Stored data
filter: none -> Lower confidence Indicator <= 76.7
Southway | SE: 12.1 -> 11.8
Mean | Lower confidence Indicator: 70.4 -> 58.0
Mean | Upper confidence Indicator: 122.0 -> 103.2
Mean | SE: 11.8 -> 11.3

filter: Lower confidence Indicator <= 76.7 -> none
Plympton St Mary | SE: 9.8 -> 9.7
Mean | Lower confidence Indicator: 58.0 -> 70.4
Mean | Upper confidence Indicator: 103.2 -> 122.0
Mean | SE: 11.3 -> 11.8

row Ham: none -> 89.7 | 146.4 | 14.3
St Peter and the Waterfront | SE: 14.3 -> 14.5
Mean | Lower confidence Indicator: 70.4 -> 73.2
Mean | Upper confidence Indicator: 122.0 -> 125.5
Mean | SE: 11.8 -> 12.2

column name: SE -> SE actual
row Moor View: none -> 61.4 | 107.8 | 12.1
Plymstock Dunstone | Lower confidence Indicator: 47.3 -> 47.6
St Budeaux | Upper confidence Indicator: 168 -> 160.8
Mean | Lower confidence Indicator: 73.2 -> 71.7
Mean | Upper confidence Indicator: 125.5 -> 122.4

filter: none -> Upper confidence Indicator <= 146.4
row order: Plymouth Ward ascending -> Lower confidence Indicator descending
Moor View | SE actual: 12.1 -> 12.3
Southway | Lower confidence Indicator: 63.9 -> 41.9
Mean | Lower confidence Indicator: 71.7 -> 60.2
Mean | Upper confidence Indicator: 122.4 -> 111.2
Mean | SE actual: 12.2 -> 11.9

Description of the task
From first line to last, transcribe the material exactly.

Exercise response
filter: none -> Lower confidence Indicator <= 76.7
Southway | SE: 12.1 -> 11.8
Mean | Lower confidence Indicator: 70.4 -> 58.0
Mean | Upper confidence Indicator: 122.0 -> 103.2
Mean | SE: 11.8 -> 11.3

filter: Lower confidence Indicator <= 76.7 -> none
Plympton St Mary | SE: 9.8 -> 9.7
Mean | Lower confidence Indicator: 58.0 -> 70.4
Mean | Upper confidence Indicator: 103.2 -> 122.0
Mean | SE: 11.3 -> 11.8

row Ham: none -> 89.7 | 146.4 | 14.3
St Peter and the Waterfront | SE: 14.3 -> 14.5
Mean | Lower confidence Indicator: 70.4 -> 73.2
Mean | Upper confidence Indicator: 122.0 -> 125.5
Mean | SE: 11.8 -> 12.2

column name: SE -> SE actual
row Moor View: none -> 61.4 | 107.8 | 12.1
Plymstock Dunstone | Lower confidence Indicator: 47.3 -> 47.6
St Budeaux | Upper confidence Indicator: 168 -> 160.8
Mean | Lower confidence Indicator: 73.2 -> 71.7
Mean | Upper confidence Indicator: 125.5 -> 122.4

filter: none -> Upper confidence Indicator <= 146.4
row order: Plymouth Ward ascending -> Lower confidence Indicator descending
Moor View | SE actual: 12.1 -> 12.3
Southway | Lower confidence Indicator: 63.9 -> 41.9
Mean | Lower confidence Indicator: 71.7 -> 60.2
Mean | Upper confidence Indicator: 122.4 -> 111.2
Mean | SE actual: 12.2 -> 11.9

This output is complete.